Díaz-Canel repite en el Pleno del Partido Comunista el mismo discurso vacío que ya no convence a nadie en Cuba

Redacción

En el último Pleno del Partido Comunista de Cuba, Miguel Díaz-Canel volvió a recitar el libreto de siempre, ese que promete cambios profundos mientras todo sigue exactamente igual. Palabras grandilocuentes, tono solemne y cero resultados palpables. Un déjà vu político que los cubanos conocen de memoria… y padecen a diario.

Habló de combatir el burocratismo, el formalismo y la inercia, como si esos males no fueran la esencia misma del sistema que él encabeza. Resulta casi cómico escuchar al primer secretario del PCC denunciar los frenos que el propio Partido ha construido durante más de seis décadas. El problema no es que existan, el problema es que son funcionales al poder.

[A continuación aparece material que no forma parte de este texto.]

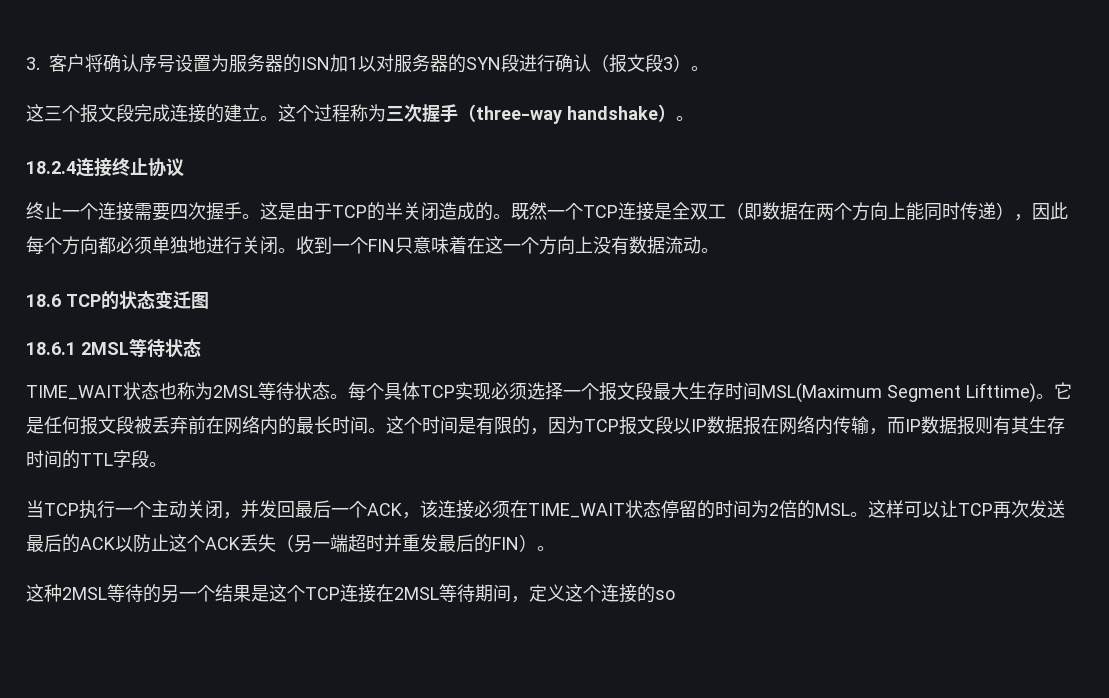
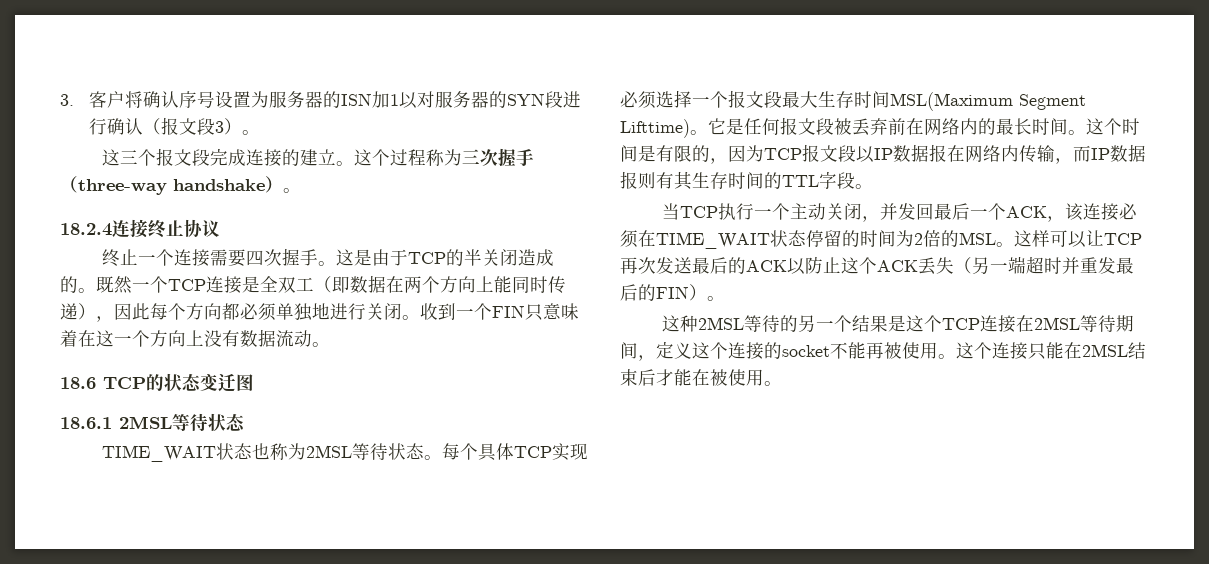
[655,590,675,600] so -> [782,342,1146,360] [620,369,782,386] socket不能再被使用。这个连接只能在2MSL结束后才能在被使用。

Díaz-Canel volvió a desempolvar la consigna de “cambiar todo lo que debe ser cambiado”. La frase, heredada y vaciada de contenido, suena hueca en un país donde nada cambia, salvo para empeorar. Los apagones se eternizan, los salarios se evaporan, los ancianos pasan hambre y los jóvenes huyen. Pero según el discurso oficial, el problema sigue siendo la actitud, no el modelo.

Prometió fortalecer los mecanismos de control y profundizar la rendición de cuentas. Una ironía brutal en un país donde nadie rinde cuentas de nada, donde no existen contrapesos reales y donde el Partido se fiscaliza a sí mismo… y siempre se aprueba con nota máxima. La transparencia que anuncian nunca baja del micrófono al barrio.

El mandatario reconoció, sin querer queriendo, que todo lo debatido quedaría en palabras vacías si el Partido no cambia su manera de funcionar. Exacto. Y ahí mismo quedó el asunto, porque el Partido no cambia, no quiere cambiar y no puede cambiar sin desmontarse. La autocrítica controlada sirve para el titular, no para la acción.

Cuando habló de democracia interna, volvió a citar a Raúl Castro y a insistir en que, por ser el único partido, debe ser el más democrático. Una pirueta retórica que no resiste el menor análisis. Un partido único no puede ser democrático por definición, y mucho menos cuando criminaliza la discrepancia y persigue al que piensa distinto.

También prometió estar más cerca de los problemas reales de la gente. Lo dijo desde un salón climatizado, rodeado de cuadros que no hacen colas, no sufren apagones y no viven con 3 mil pesos al mes. La desconexión es tan profunda que ya ni se disimula.

Insistió en la exigencia a los cuadros, en la transparencia y en el ejemplo personal. Sin embargo, los mismos rostros siguen rotando cargos, acumulando privilegios y viajando al extranjero mientras el país se hunde. En Cuba, el fracaso no se castiga: se premia con ascensos.

Como siempre, el discurso cerró con la muletilla sagrada de la “unidad”. Una unidad obligatoria, vigilada y chantajeada, presentada como garantía de soberanía. Unidad para callar, no para decidir. Unidad para resistir, no para vivir mejor.

Y, por supuesto, no faltó el comodín eterno: el bloqueo, la guerra mediática, el enemigo externo. Según Díaz-Canel, cada día de la Revolución es una victoria, aunque el pueblo no tenga comida, medicinas ni futuro. Una victoria tan abstracta que solo existe en los discursos.

La realidad es otra. Las palabras ya no convencen, las promesas ya no movilizan y los discursos ya no tapan el desastre. Mientras el poder habla de batallas ideológicas, la gente libra una batalla diaria por sobrevivir.

Este Pleno no dejó anuncios, ni cambios, ni esperanza. Solo confirmó lo que millones de cubanos saben hace rato: el régimen sigue atrapado en su retórica, incapaz de ofrecer soluciones reales. Mucho verbo, poca verdad. Mucha consigna, cero credibilidad.